There is nothing remotely primitive about these fabulous pieces, and the hand that made them belonged to a master craftsman using techniques that have changed very little since.  The level of sophistication involved is self-evident.  Stunning design is used throughout.  Sword and belt fittings, purse lid and shoulder clasps all reveal it.  Into the glorious gold settings the goldsmith set red stones: rubies brought from India; garnets from Northern Europe.   He cut and shaped them and then set them into miniature cells of gold, each backed with gold foil to reflect the light through the gem.  The stepped interlocking patterns were built up with geometric precision and balance.  In some instances the design is freer and represents interlaced creatures and protective animal, bird and man-like figures depicting a visual language once widely understood in Northern Europe but whose meaning is now obscure.  Each piece is a work of art in its own right and speaks volumes about the power and status of the king for whom it was made.  In modern values, the equivalent cost of recreating the shoulder clasps alone is estimated to be in the region of £100,000 – roughly $156.000.  Yet they were just a small part of Raedwald’s treasure.

Purse lid
The king’s sword had a superb blade forged by a highly skilled pattern welder.  One of the three hanging bowls discovered in the grave carried brightly enamelled and patterned fittings of Celtic design.  Silver dishes, bowls and spoons reveal Roman and Byzantine production.  One of the bowls came from North Africa.  Excavations of cemeteries in central Sweden reveal ship-burial customs and contain helmets and shields very like those from the Sutton Hoo ship.   King Raedwald, and rulers like him, belonged to an international culture in which the sea was not a barrier but a path of communication.

Shoulder clasps
Sutton Hoo has provided valuable insights into the past and has caused me to re-evaluate the Dark Ages.  Certainly the departure of the Roman legions from Britain had a profound effect and, yes, it was a period of warfare and invasion.  However, it seems to me that that isn’t the whole story.  I can’t buy into the idea that Britain and Europe and this time were inhabited solely by mindless barbarians: the existing evidence suggests something very different. 

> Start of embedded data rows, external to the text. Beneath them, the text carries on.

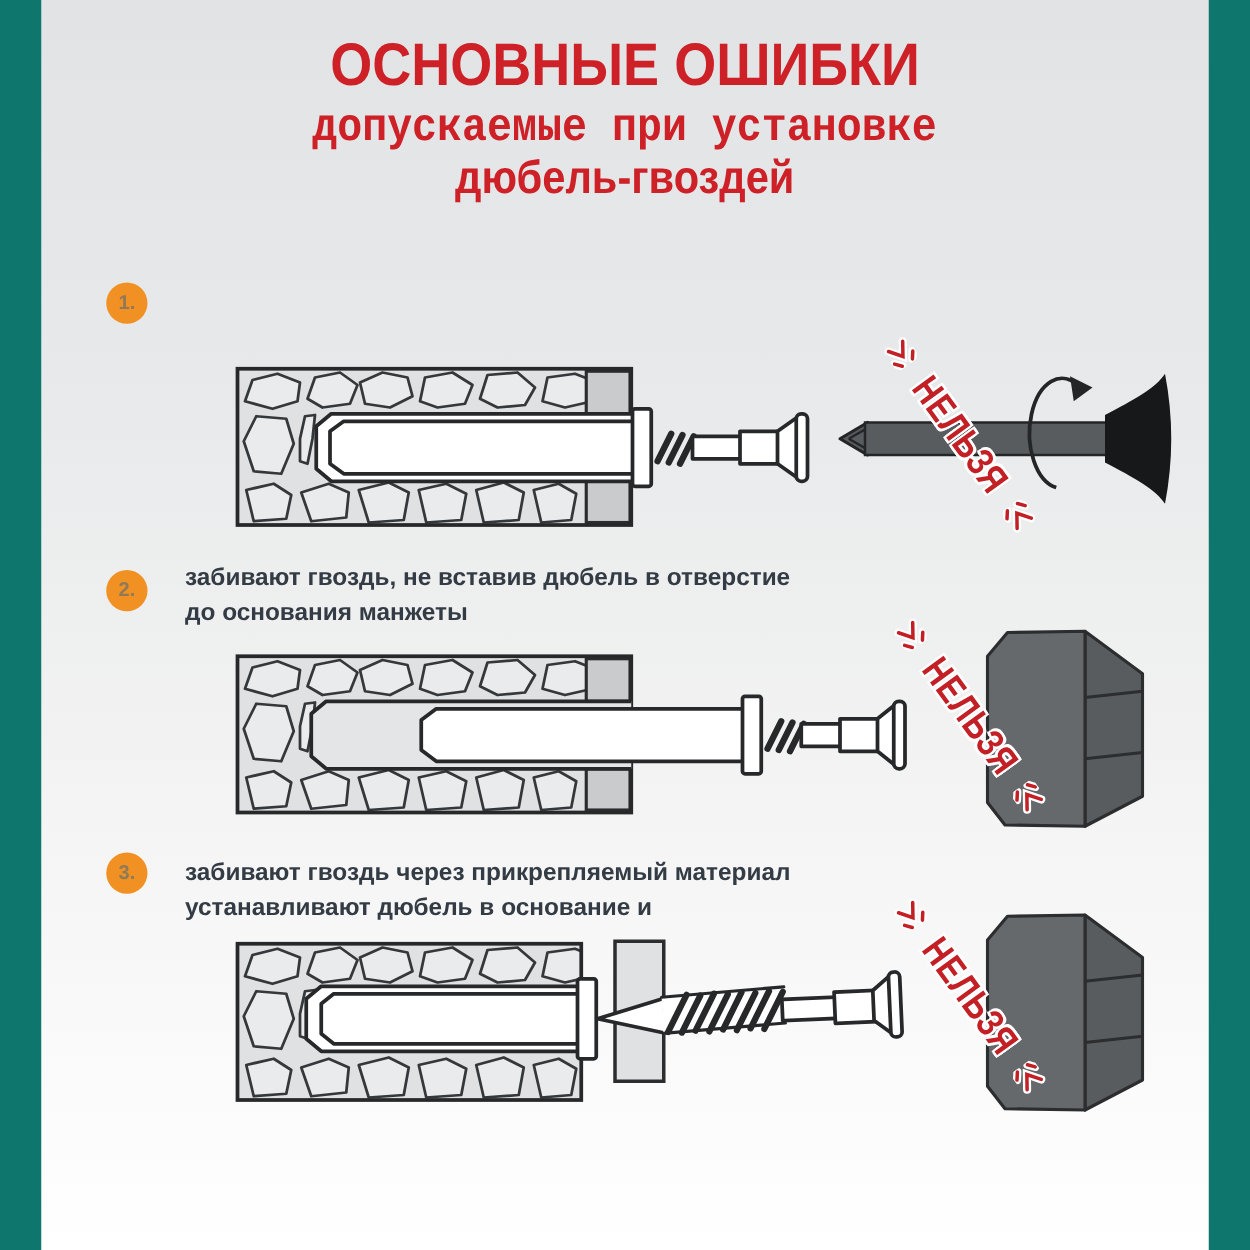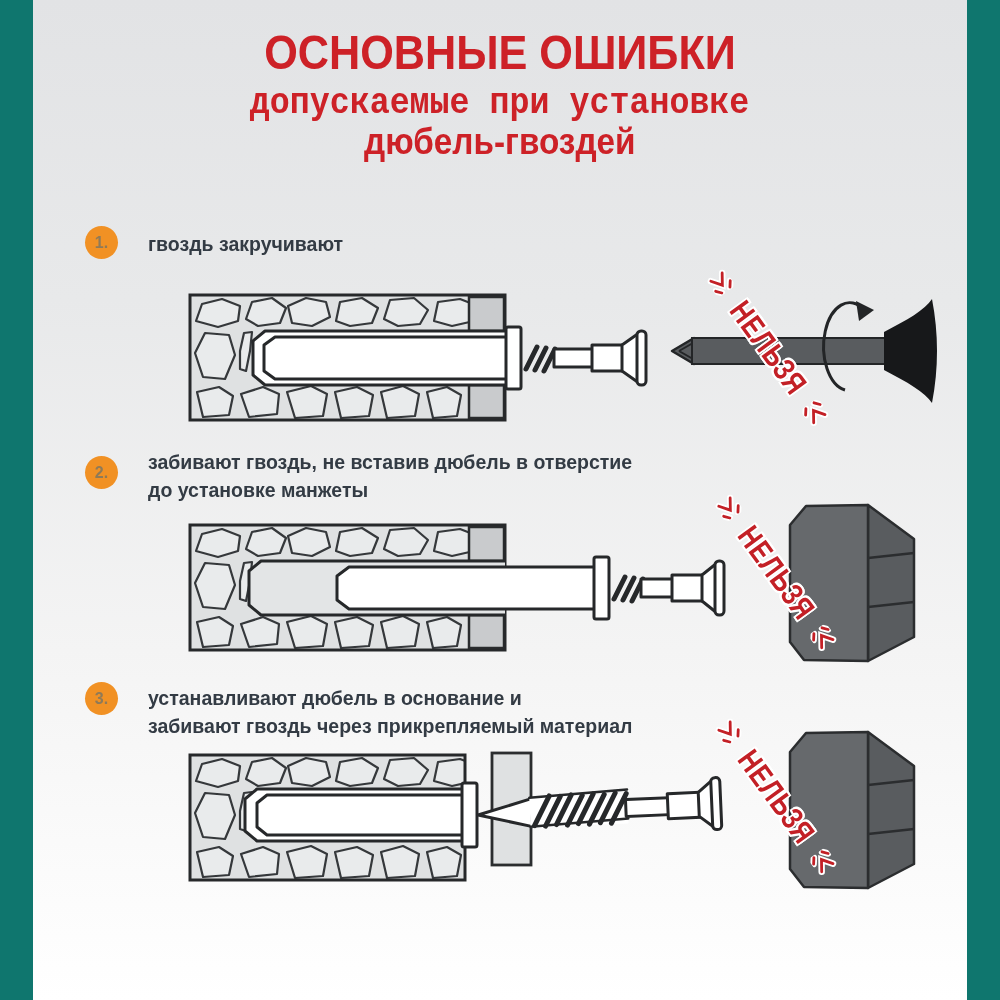--- a/index.html
+++ b/index.html
@@ -96,24 +96,20 @@
       </defs>
     </svg>
 
     <div class="hdr">
       <div class="t1"><span class="cond">ОСНОВНЫЕ ОШИБКИ</span></div>
       <div class="t2"><span class="cond">допускаемые при установке</span></div>
       <div class="t3"><span class="cond">дюбель-гвоздей</span></div>
     </div>
 
     <div class="badge" style="left:52px;top:226px;">1.</div>
-    <div class="itxt" style="top:230px;">
-      <div>гвоздь закручивают</div>
-      <div></div>
-    </div>
 
     <svg class="fig" style="top:280px;" width="934" height="150" viewBox="0 0 934 150">
       <g>
         <svg x="157" y="15" width="315" height="125" viewBox="0 0 315 125">
             <use href="#stones"></use>
           </svg>
         <rect class="darkrect" x="436" y="17" width="35" height="34"></rect>
         <rect class="darkrect" x="436" y="105" width="35" height="33"></rect>
         <rect class="wallb" x="157" y="15" width="315" height="125"></rect>
         <path d="M 232 51 L 220 61 L 220 95 L 232 105 L 472 105 L 472 51 Z" fill="#ffffff"></path>
@@ -147,21 +143,21 @@
         </svg>
       <span class="word">НЕЛЬЗЯ</span>
       <svg width="22" height="22" viewBox="0 0 22 22">
           <use href="#spark-close"></use>
         </svg>
     </div>
 
     <div class="badge" style="left:52px;top:456px;">2.</div>
     <div class="itxt" style="top:448px;">
       <div>забивают гвоздь, не вставив дюбель в отверстие</div>
-      <div>до установке манжеты</div>
+      <div>до основания манжеты</div>
     </div>
 
     <svg class="fig" style="top:495px;" width="934" height="175" viewBox="0 0 934 175">
       <g>
         <svg x="157" y="30" width="315" height="125" viewBox="0 0 315 125">
             <use href="#stones"></use>
           </svg>
         <rect class="darkrect" x="436" y="32" width="35" height="34"></rect>
         <rect class="darkrect" x="436" y="120" width="35" height="33"></rect>
         <rect class="wallb" x="157" y="30" width="315" height="125"></rect>
@@ -186,22 +182,22 @@
           <use href="#spark-open"></use>
         </svg>
       <span class="word">НЕЛЬЗЯ</span>
       <svg width="22" height="22" viewBox="0 0 22 22">
           <use href="#spark-close"></use>
         </svg>
     </div>
 
     <div class="badge" style="left:52px;top:682px;">3.</div>
     <div class="itxt" style="top:684px;">
+      <div>забивают гвоздь через прикрепляемый материал</div>
       <div>устанавливают дюбель в основание и</div>
-      <div>забивают гвоздь через прикрепляемый материал</div>
     </div>
 
     <svg class="fig" style="top:725px;" width="934" height="170" viewBox="0 0 934 170">
       <g>
         <svg x="157" y="30" width="275" height="125" viewBox="0 0 275 125">
             <use href="#stones"></use>
           </svg>
         <rect class="wallb" x="157" y="30" width="275" height="125"></rect>
         <path d="M 224 64 L 212 74 L 212 106 L 224 116 L 432 116 L 432 64 Z" fill="#ffffff"></path>
         <path class="holeline" d="M 432 64 L 224 64 L 212 74 L 212 106 L 224 116 L 432 116"></path>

The Dark Ages continue to fascinate us: I come back to an earlier point about the sheer volume of stories written about Arthurian legend.  Perhaps our love affair with the period is partly concerned with its obscurity; with not knowing for sure; with the continual exercise of the imagination.  Perhaps too it is about those occasional gleams of light when an enthusiast with a metal detector unearths another hoard of ancient treasure and suddenly our understanding of the past alters dramatically.  For the novelist such moments are pure gold.

I’d love to hear about your light-bulb moments. What was it that changed your perception of the past or provided you with fresh insight?